Confessions of a Dangerous Mind Review

by Susan Granger (ssg722 AT aol DOT com)
December 30th, 2002

Susan Granger's review of "Confessions of a Dangerous Mind" (Miramax Films)
Do you remember - in "A Beautiful Mind" - when schizophrenic John Nash Jr. had the hallucination that he was recruited as a spy for the CIA? This dark comedy asserts that Chuck Barris was also conscripted during the Cold War - think of "A Beautiful Mind" on an acid trip. Creator of TV's "The Dating Game," "The Newlywed Game" and "The Gong Show," Chuck Barris (Sam Rockwell) re-invents himself periodically - and, this time, he's enlisted as an independent contractor by a sinister agent (George Clooney) to participate in secret cloak-and-dagger assassination missions with a beautiful, if lethal, overseas operative (Mata Hari-like Julia Roberts).
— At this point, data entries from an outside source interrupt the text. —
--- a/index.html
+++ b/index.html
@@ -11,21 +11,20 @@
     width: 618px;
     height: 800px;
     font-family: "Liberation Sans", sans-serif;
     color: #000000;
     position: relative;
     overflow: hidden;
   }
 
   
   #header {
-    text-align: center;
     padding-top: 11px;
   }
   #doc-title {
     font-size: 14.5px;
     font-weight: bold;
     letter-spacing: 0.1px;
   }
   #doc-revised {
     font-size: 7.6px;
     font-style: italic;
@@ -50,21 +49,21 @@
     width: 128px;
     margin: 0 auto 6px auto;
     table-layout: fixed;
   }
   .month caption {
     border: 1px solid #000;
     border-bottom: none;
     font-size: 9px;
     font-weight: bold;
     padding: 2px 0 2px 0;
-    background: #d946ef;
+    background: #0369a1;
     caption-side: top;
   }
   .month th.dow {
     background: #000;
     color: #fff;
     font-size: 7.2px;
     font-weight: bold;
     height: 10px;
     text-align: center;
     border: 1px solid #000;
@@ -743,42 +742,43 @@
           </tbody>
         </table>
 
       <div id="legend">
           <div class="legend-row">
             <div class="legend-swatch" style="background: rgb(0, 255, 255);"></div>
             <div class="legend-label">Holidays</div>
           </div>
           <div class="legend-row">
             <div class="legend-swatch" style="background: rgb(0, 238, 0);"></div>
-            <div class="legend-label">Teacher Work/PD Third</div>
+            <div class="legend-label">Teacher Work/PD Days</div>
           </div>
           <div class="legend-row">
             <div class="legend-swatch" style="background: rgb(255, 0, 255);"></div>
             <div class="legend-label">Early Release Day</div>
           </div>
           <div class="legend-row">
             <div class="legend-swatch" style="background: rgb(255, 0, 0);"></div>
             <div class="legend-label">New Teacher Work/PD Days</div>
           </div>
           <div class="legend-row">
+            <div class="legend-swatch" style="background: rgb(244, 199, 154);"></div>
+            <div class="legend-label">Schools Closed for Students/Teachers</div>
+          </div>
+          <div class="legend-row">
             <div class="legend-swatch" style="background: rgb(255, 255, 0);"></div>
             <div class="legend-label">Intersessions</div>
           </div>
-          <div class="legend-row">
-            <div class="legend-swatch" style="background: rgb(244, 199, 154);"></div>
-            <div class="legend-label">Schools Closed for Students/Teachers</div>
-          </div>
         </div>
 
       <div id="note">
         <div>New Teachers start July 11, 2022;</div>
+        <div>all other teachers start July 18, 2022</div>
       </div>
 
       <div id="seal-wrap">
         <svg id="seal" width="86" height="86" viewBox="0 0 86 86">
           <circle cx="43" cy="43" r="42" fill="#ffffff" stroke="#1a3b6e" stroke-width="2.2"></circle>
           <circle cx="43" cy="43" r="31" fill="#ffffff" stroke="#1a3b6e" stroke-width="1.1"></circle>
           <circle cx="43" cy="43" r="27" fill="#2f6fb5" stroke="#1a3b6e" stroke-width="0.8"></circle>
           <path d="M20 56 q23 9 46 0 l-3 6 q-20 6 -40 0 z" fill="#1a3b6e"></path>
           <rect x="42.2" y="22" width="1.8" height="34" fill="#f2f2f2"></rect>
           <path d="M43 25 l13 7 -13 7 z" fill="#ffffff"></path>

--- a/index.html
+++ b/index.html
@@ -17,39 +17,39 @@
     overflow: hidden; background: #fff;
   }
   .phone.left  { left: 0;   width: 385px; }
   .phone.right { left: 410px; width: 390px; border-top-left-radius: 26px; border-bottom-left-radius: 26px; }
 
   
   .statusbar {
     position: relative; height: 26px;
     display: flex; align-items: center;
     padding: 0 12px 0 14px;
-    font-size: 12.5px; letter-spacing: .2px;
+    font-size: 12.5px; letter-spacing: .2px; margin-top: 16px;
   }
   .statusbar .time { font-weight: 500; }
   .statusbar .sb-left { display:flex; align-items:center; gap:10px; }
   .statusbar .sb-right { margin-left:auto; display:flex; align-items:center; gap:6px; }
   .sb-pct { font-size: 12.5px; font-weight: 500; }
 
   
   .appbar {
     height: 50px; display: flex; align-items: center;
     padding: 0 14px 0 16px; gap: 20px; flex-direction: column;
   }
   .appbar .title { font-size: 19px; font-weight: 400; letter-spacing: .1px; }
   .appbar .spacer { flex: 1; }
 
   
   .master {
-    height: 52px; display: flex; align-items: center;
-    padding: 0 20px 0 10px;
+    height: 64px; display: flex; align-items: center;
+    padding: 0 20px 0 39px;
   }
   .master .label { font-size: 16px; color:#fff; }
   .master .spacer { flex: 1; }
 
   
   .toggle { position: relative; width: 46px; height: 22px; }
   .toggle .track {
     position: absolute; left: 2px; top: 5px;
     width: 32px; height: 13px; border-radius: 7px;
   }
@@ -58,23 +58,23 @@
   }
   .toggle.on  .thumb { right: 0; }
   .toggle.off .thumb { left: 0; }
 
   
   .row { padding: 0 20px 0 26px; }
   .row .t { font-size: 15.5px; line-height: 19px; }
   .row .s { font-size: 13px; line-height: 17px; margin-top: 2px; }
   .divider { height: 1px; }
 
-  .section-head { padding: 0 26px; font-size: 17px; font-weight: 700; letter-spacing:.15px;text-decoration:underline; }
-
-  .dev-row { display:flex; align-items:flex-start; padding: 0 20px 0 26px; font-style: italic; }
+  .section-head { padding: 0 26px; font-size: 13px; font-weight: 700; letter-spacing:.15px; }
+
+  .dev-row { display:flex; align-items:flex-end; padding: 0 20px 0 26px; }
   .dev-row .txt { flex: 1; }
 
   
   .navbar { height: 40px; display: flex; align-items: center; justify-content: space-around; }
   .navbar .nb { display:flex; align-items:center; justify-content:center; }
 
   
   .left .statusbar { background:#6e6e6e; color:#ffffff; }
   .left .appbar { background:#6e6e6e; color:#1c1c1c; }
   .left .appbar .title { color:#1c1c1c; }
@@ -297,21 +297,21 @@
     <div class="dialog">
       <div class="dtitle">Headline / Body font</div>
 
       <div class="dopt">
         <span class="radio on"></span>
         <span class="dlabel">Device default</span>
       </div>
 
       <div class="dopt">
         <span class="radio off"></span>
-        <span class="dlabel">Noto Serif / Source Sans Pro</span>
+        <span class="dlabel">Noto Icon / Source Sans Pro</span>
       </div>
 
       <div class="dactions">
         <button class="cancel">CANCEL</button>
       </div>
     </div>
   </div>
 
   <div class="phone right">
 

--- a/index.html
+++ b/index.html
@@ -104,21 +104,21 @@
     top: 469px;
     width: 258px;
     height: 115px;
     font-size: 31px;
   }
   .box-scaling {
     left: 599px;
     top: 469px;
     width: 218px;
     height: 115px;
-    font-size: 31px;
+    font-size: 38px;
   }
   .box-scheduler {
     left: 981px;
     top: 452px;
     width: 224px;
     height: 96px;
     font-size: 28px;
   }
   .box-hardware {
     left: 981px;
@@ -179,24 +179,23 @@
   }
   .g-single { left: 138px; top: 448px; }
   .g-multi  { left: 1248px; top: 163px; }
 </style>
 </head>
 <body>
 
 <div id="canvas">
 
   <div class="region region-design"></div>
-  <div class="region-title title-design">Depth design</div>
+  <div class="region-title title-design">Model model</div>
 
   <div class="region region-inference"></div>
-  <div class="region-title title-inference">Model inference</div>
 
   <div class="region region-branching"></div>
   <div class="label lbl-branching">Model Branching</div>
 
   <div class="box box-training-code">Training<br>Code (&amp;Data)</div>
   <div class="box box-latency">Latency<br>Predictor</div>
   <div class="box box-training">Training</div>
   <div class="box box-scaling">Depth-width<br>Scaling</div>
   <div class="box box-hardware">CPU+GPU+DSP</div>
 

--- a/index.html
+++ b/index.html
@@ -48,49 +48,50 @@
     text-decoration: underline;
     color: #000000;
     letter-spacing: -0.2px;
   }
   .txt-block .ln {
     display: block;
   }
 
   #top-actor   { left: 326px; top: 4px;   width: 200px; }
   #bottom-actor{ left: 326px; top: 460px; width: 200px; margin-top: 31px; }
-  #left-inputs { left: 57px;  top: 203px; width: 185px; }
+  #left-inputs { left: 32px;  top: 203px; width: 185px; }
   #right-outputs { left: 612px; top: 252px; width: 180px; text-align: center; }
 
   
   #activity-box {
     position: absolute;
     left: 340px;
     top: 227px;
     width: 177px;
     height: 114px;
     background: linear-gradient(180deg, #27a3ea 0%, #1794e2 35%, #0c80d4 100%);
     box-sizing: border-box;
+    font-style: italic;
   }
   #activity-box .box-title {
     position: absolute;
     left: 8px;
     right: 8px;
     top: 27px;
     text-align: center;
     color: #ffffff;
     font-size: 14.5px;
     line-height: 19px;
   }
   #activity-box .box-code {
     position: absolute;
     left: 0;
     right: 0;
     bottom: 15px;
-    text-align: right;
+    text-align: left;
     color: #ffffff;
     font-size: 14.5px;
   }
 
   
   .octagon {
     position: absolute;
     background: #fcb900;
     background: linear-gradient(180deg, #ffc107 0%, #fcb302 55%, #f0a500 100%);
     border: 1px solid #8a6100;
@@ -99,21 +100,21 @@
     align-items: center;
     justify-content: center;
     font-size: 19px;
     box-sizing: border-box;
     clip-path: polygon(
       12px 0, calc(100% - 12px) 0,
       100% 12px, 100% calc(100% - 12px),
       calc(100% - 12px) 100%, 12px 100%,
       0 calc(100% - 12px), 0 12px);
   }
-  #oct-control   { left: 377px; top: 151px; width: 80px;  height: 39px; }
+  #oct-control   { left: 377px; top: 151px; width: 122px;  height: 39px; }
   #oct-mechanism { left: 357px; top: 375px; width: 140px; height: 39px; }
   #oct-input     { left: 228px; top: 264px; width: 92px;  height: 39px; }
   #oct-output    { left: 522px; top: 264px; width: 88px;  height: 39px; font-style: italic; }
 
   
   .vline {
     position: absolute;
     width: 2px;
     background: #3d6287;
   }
In one, he inventively hides microfilm in his anus. Of course, none of this is known or even suspected by his longtime love (ever-giggly Drew Barrymore). Written by Charlie Kaufman ("Being John Malkovich," "Adaptation"), inspired by Barris' unauthorized autobiography and directed by George Clooney, it's like a preposterous Hollywood in-joke with celebrities popping up in goofy, sycophantic cameos. (Marie Bertrand, the Montreal bartender who was Clooney's on-location squeeze, gets a pivotal scene playing a bachelorette who unwittingly rejects both Matt Damon and Brad Pitt.) Barris' real-life contemporaries Dick Clark, Jim Lange and Jaye P. Morgan lend deceptively authentic commentary to his "downward spiral of debauchery," along with skilled lighting by cinematographer Newton Thomas Siegel, Stephen Mirrione's editing and a memorable soundtrack. On the Granger Movie Gauge of 1 to 10, "Confessions of a Dangerous Mind" is a cynical, ludicrous, self-indulgent 3. One saving grace: George's late aunt, Rosemary Clooney, warbles "There's No Business Like Show Business" at its conclusion.